‒ Эй, эй, ‒ она вдруг вырвала у меня эту тряпицу и торопливо
спрятала её за спину, чему-то криво при этом улыбаясь. ‒ Я же
обещала!
‒ Ну… Тогда пошли, ‒ я предложил локоть, и она тут же за него
уцепилась.
На подходе к лагерю я почувствовал, что Кузю начинает нервно
поколачивать. Покосился: у неё опять начали срываться слезы.
‒ Что? ‒ я остановился и озабоченно посмотрел ей в лицо.
‒ Страшно... ‒ прошептала Наташа и попыталась ткнуться лбом в
моё плечо.
‒ Вот не надо... ‒ я мягко увернулся и подумал обречённо:
«Началось... Да как быстро...»
Кузя горестно вздохнула, постояла, глядя куда-то в сторону,
потом двинулась вперёд. Я молча пристроился рядом. На душе было
муторно, словно на мне неожиданно повис крупный долг ‒ и когда
только успел?!
Первым со скамьи нас заметил Алексеич. Он курил, прикрывая
огонёк папиросы ладонью.
‒ О, ‒ произнёс негромко, скользнул цепким взглядом по мокрым
дорожкам на Кузиных щеках и кивнул мне с одобрением.
‒ Наташ, ты что? ‒ бросилась к нам от стола встревоженная
Томка.
‒ Очень за Арлена Михайловича переживает, ‒ мрачно сказал я.
Руки у Кузи взлетели и торопливо прикрыли лицо.
‒ Похвально... ‒ процедила Тыблоко, натягивая крокодилью
улыбку.
‒ Позаботься о ней, ‒ подтолкнул я Наташу к Томке.
Тыблоко проводила уходящих девушек долгим взглядом, потом
похлопала по скамье рядом с собой:
‒ Андрей, садись с нами, чайку погоняем.
Я нашёл свою кружку и сел, с опаской посмотрев на задумчивую
Чернобурку. Из класса за столом я остался один.
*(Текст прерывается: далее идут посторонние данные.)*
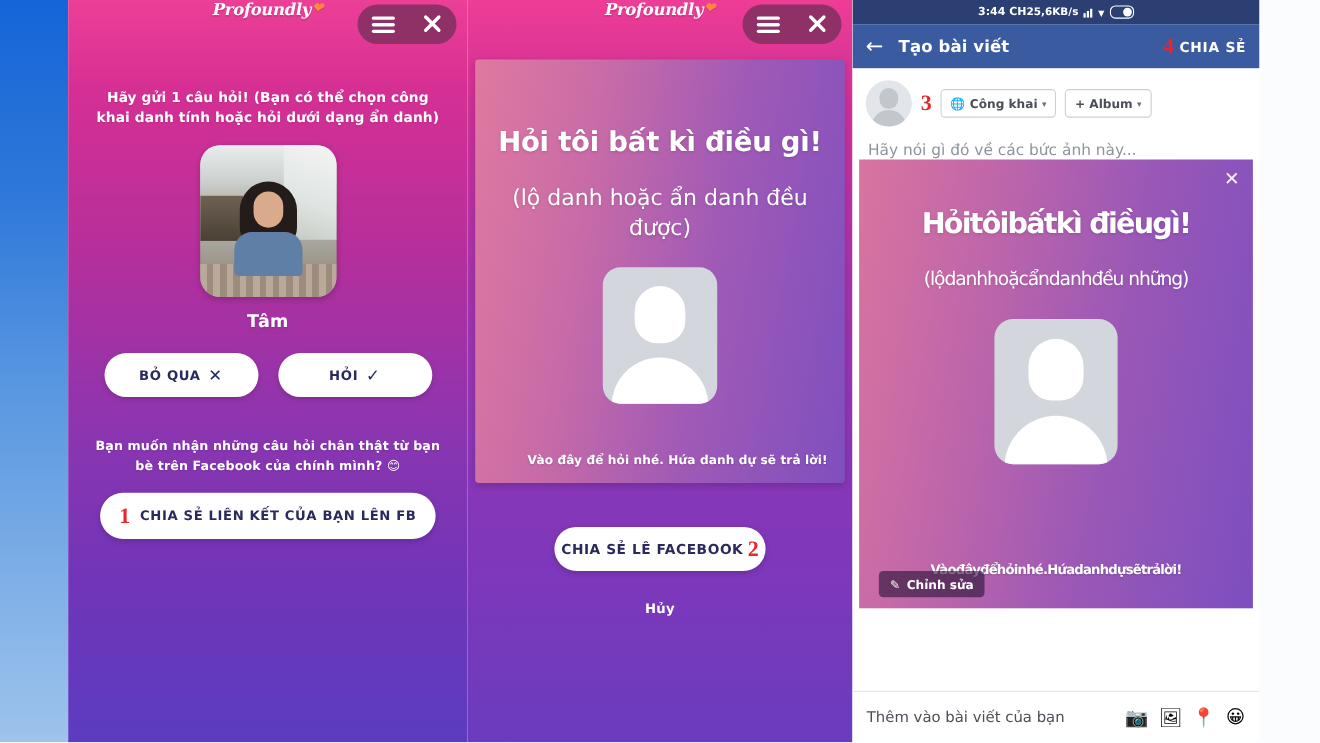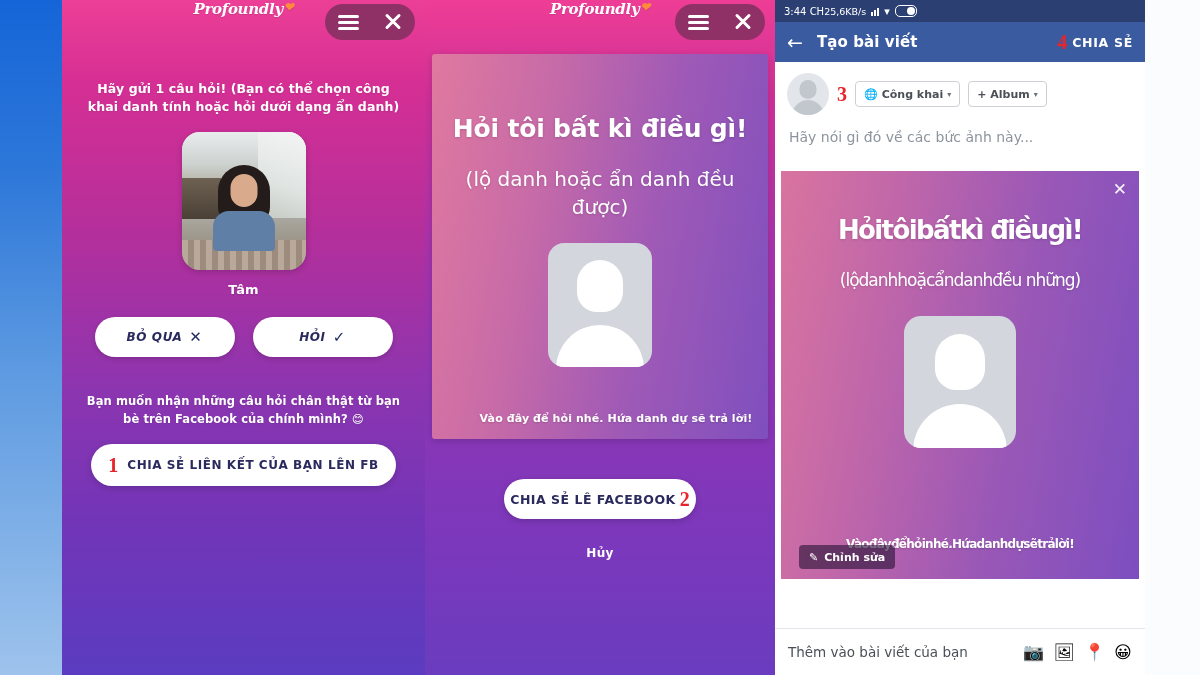--- a/index.html
+++ b/index.html
@@ -140,7 +140,7 @@
   .panel3{position:absolute;left:775px;top:0;width:370px;height:675px;background:#ffffff;overflow:hidden;}
   .statusbar{
     height:22px;background:#2b3f72;display:flex;align-items:center;
-    justify-content:flex-start;padding:0 9px;color:#ffffff;font-size:10px;font-weight:normal;
+    justify-content:center;padding:0 9px;color:#ffffff;font-size:10px;font-weight:bold;
   }
   .sb-right{display:flex;align-items:center;gap:5px;}
   .sb-speed{font-size:9.5px;}

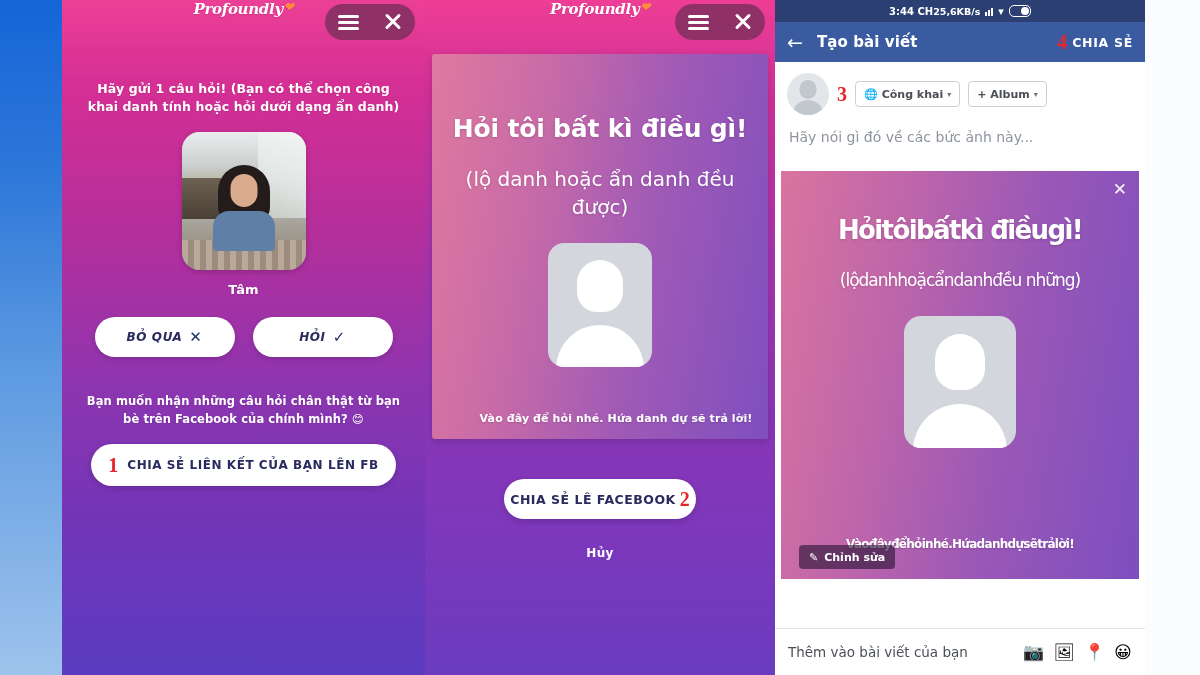--- a/index.html
+++ b/index.html
@@ -169,7 +169,7 @@
   }
   .chip .car{font-size:8px;color:#6b7078;}
   .globe{font-size:11px;}
-  .fb-placeholder{padding:14px 14px 26px;color:#8d949e;font-size:14px;}
+  .fb-placeholder{padding:14px 14px 0;color:#8d949e;font-size:14px;}
 
   .fb-imgcard{
     margin:0 6px;height:408px;position:relative;overflow:hidden;

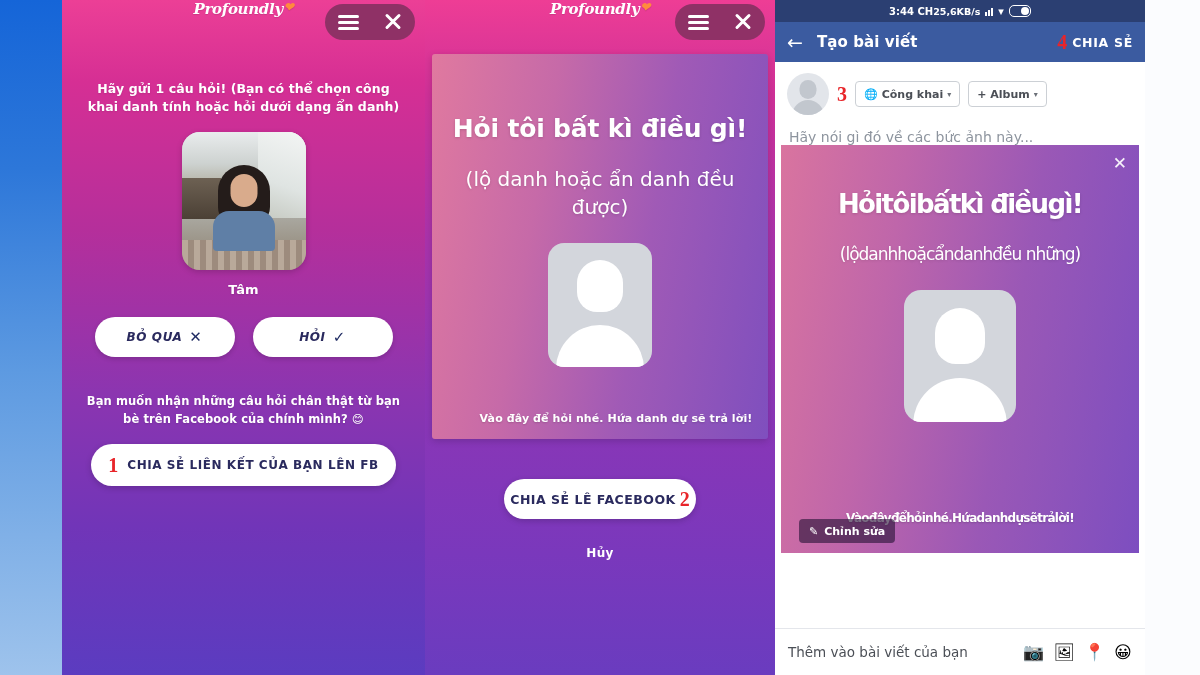--- a/index.html
+++ b/index.html
@@ -71,7 +71,7 @@
     width:62px;height:40px;border-radius:16px 16px 4px 4px;background:#5f7fa6;}
 
   .person-name{
-    text-align:center;color:#ffffff;font-size:13px;font-weight:bold;
+    text-align:center;color:#ffffff;font-size:16px;font-weight:bold;
     margin-top:12px;letter-spacing:.2px;text-shadow:0 1px 2px rgba(0,0,0,.14);
   }
   .pill-row{display:flex;justify-content:center;gap:18px;margin-top:20px;}

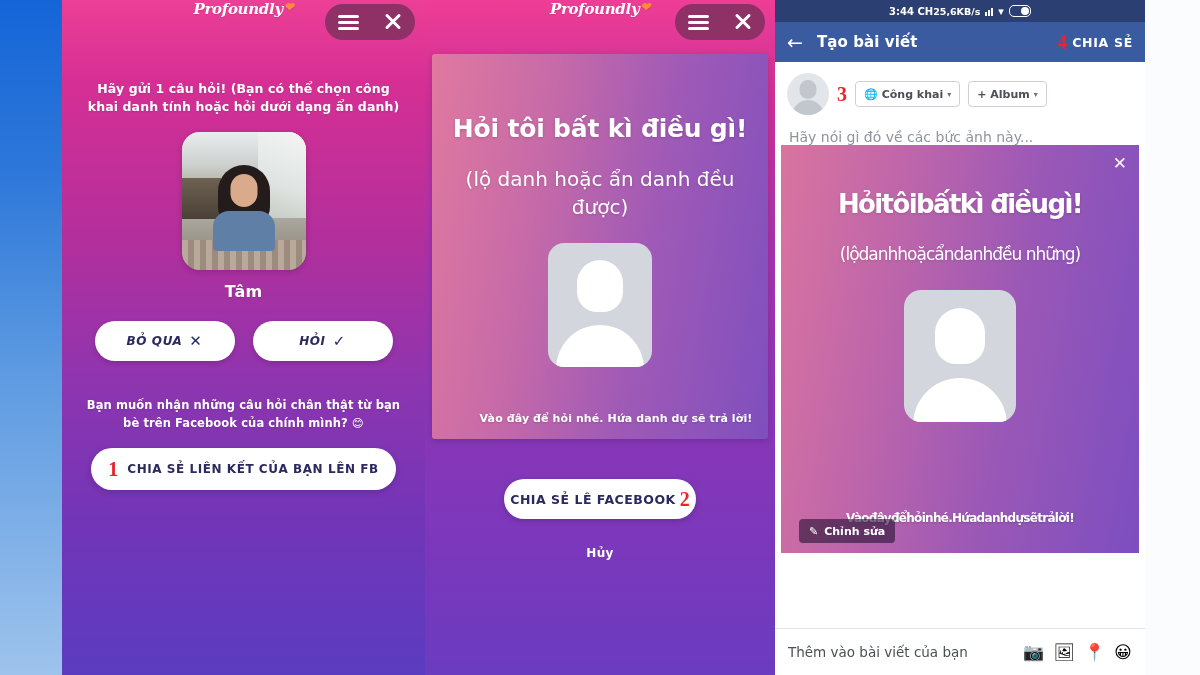--- a/index.html
+++ b/index.html
@@ -80,7 +80,6 @@
     display:flex;align-items:center;justify-content:center;gap:7px;
     color:#2a2a5e;font-size:12px;font-weight:bold;letter-spacing:.6px;
     box-shadow:0 2px 5px rgba(0,0,0,.16);
-    font-style:italic;
   }
   .pill .gl{font-size:15px;font-weight:normal;color:#1e2a62;}
   .p1-sub{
Помолчали, потом
Мэри тишком понюхала свои пальцы и брезгливо поморщилась.
‒ Ай, что уж теперь... ‒ решительно сказала Чернобурка, до того
искоса поглядывающая за ней. С этими словами она решительно достала
из-под скамьи сумку и выставила заготовленный, видимо, совсем для
другого случая, запас: пару бутылок армянского пятизвёздного и
пакет с «Белочкой».
Сидевший чуть особняком от нас усатый сапёр заметно
оживился.
Мэри, судя по всему, не употребляла в своей жизни ничего крепче
травки. После первой она ощутимо обмякла, после второй ‒ полюбила
весь мир и особо ‒ сидящих за столом.
Потом я не выдержал и под многозначительное молчание Тыблоко
слил остатки со дна бутылки себе в чай.
‒ Третья, ‒ объявил твёрдым голосом, ‒ вечная память... И упокой
душ.
Алексеич решительно кивнул и выдохнул дым под стол.